March extended his hand. Susan had to smile as she shook it. March motioned and Susan sat down.

"You want something to eat or drink?"

"No thanks, I got something on the plane. My editor was surprised to get your call."

"I knew you couldn't get Eleanor Roosevelt, so I volunteered to take up the slack. Seriously, you've got a point of view that's not for sale and I've got a point of view that's not for sale, that's a start. Don't you get tired preaching to the converted?"

"Never. There's so few of us, it's like family."

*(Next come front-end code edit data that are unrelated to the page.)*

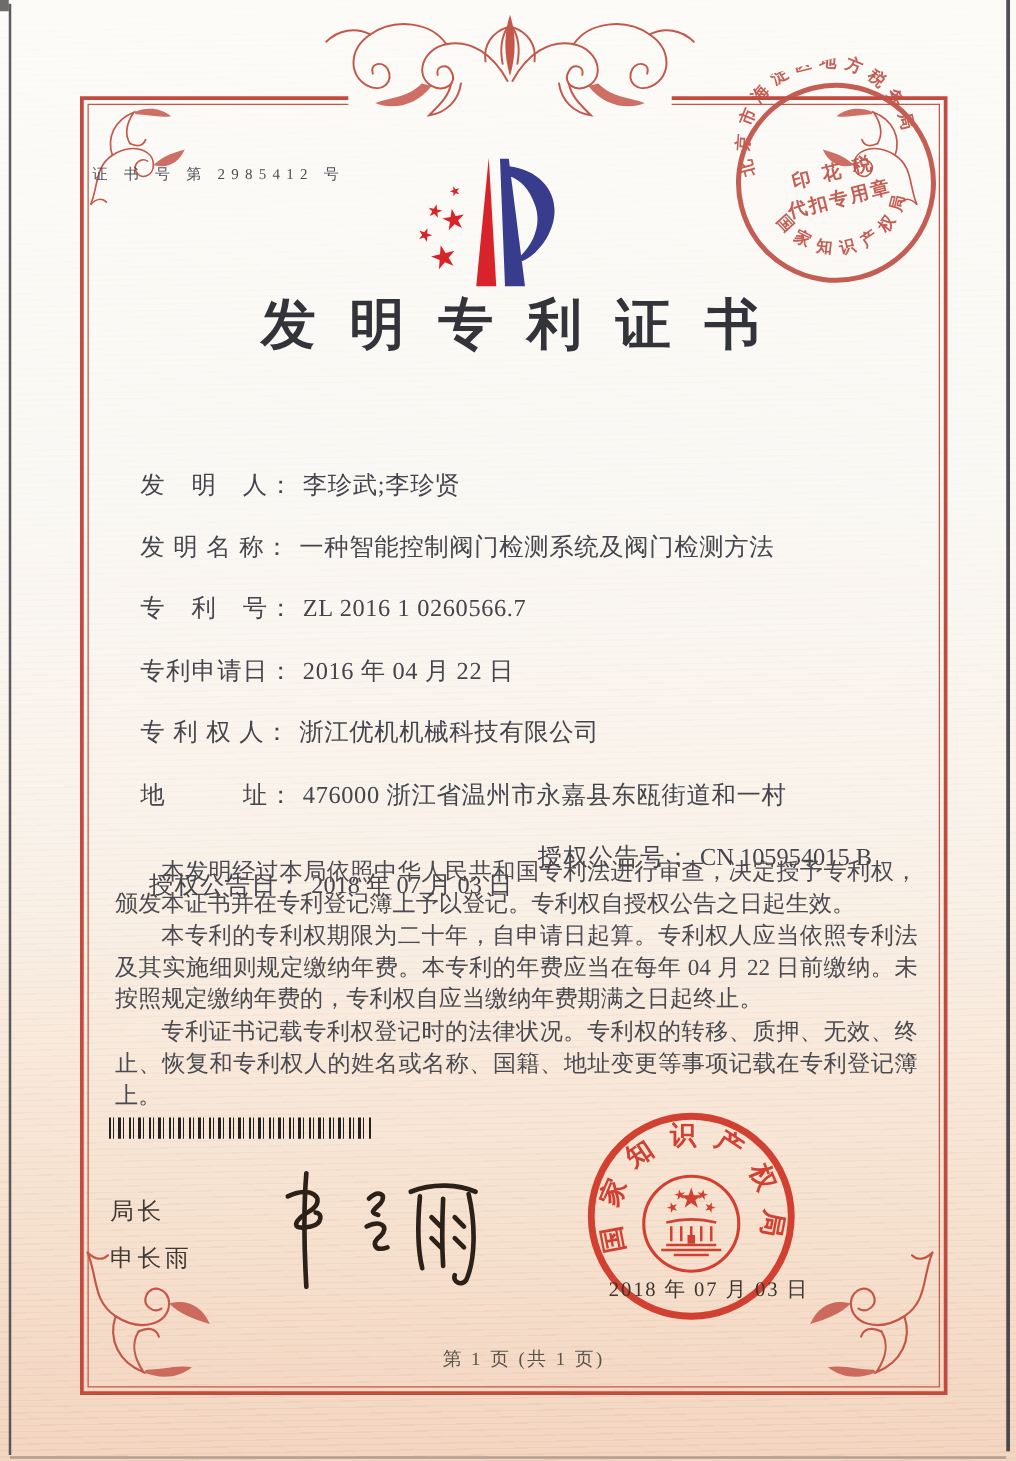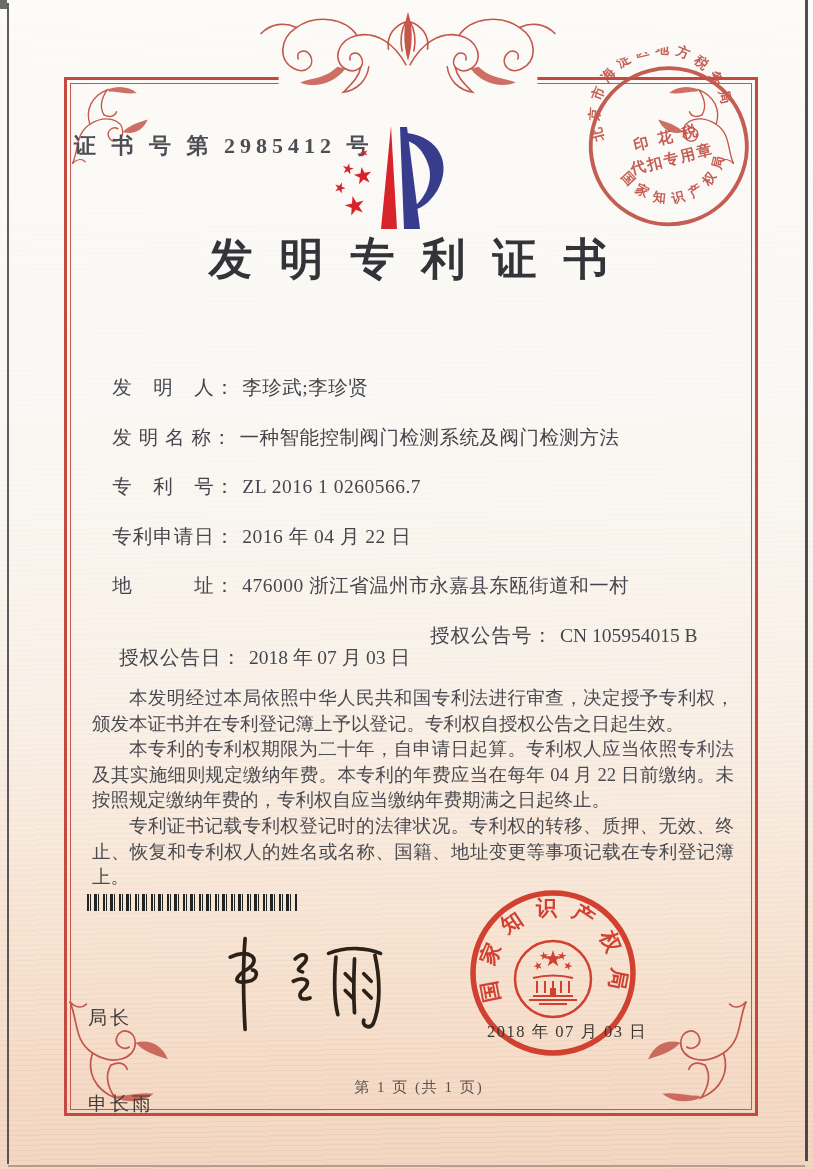--- a/index.html
+++ b/index.html
@@ -25,21 +25,21 @@
     border:3px solid #c24a3e;}
   .frame::after{content:""; position:absolute; inset:3px; border:1px solid #c4564a;}
 
   .orn{position:absolute; color:#c4564a;}
   .orn-top{left:248px; top:6px; width:320px; height:98px;}
   .orn-br{left:640px; top:996px; width:112px; height:112px;}
   .orn-bl{left:64px;  top:996px; width:112px; height:112px; transform:scaleX(-1);}
   .orn-tr{left:652px; top:82px;  width:86px;  height:86px;  transform:scaleY(-1);}
   .orn-tl{left:68px;  top:82px;  width:86px;  height:86px;  transform:scale(-1,-1);}
 
-  .cert-no{position:absolute; left:74px; top:131px; font-size:22px; letter-spacing:5px; color:#4d4d55;font-weight:bold;}
+  .cert-no{position:absolute; left:74px; top:131px; font-size:12px; letter-spacing:5px; color:#4d4d55;}
 
   .logo{position:absolute; left:333px; top:122px; width:122px; height:113px;}
 
   .stamp{position:absolute; left:572px; top:49px; width:196px; height:196px;
     transform:rotate(-14deg); opacity:0.93;}
 
   .title{position:absolute; left:64px; width:688px; top:230px; text-align:center;
     font-size:44px; font-weight:700; color:#33333a; letter-spacing:27px; text-indent:27px; white-space:nowrap;}
 
   .fields{position:absolute; left:80px; top:352px; width:640px; color:#45454d;}
@@ -54,21 +54,21 @@
   .body-text p{margin:0; text-indent:2em;}
 
   .barcode{position:absolute; left:87px; top:894px; width:210px; height:17px;
     background-image:repeating-linear-gradient(90deg,
       #232323 0 2px, transparent 2px 3.5px,
       #232323 3.5px 4.5px, transparent 4.5px 7.5px,
       #232323 7.5px 10px, transparent 10px 11.5px,
       #232323 11.5px 12.5px, transparent 12.5px 16px);}
 
   .signer{position:absolute; left:88px; top:951px; font-size:19px; color:#3f3a36; letter-spacing:3px;}
-  .signer div{line-height:38px;margin-top:48px;}
+  .signer div{line-height:38px;}
 
   .signature{position:absolute; left:214px; top:933px; width:192px; height:102px;}
 
   .seal{position:absolute; left:463px; top:883px; width:180px; height:180px; opacity:0.96;}
   .seal-date{position:absolute; left:487px; top:1021px; font-size:16.5px; color:#3d362f;
     letter-spacing:1.5px; z-index:5; white-space:pre;}
 
   .footer{position:absolute; left:64px; width:688px; top:1078px; text-align:center;
     font-size:15px; color:#5a534c; letter-spacing:2px;padding-left:11px;}
 
@@ -171,20 +171,23 @@
       <span class="flabel">发　明　人：</span><span class="fvalue">李珍武;李珍贤</span>
     </div>
     <div class="frow">
       <span class="flabel">发 明 名 称：</span><span class="fvalue">一种智能控制阀门检测系统及阀门检测方法</span>
     </div>
     <div class="frow">
       <span class="flabel">专　利　号：</span><span class="fvalue">ZL 2016 1 0260566.7</span>
     </div>
     <div class="frow">
       <span class="flabel">专利申请日：</span><span class="fvalue">2016 年 04 月 22 日</span>
+    </div>
+    <div class="frow">
+      <span class="flabel">专 利 权 人：</span><span class="fvalue">浙江优机机械科技有限公司</span>
     </div>
     <div class="frow">
       <span class="flabel">地　　　址：</span><span class="fvalue">476000 浙江省温州市永嘉县东瓯街道和一村</span>
     </div>
     <div class="grant">
       <span>
         <span class="flabel">授权公告日：</span><span class="fvalue">2018 年 07 月 03 日</span>
       </span>
       <span class="gpair2">
         <span class="flabel">授权公告号：</span><span class="fvalue">CN 105954015 B</span>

March smiled and then continued. "I wanted to try something different. They're always talking about politics as the art of the possible, finding areas of agreement. And it's a real art, believe me. But when you look at leadership, really great leaders, it's more like the art of the impossible, the ability to unite opposites. The art of the possible is getting people to act in their common interests. The art of the impossible is getting people to act in ways that are beyond their interests."

"You're talking about charisma and what I've read is that you have gobs of that."

"I'm sure what you've read is that I'm outspoken and dangerous."

"Okay, that is what I've read."

"Why is everybody so afraid of being outspoken? It's always dangerous. Bobby Kennedy was dangerous. Barry Goldwater was dangerous. And as I remember, it turned out he wasn't the one that nearly led us into World War Three. People seem to prefer the silent types that sell out the country without a word."

Wingate took out her notepad and a small tape recorder.

"Speaking of dangerous. You've certainly been very outspoken about the various militia groups."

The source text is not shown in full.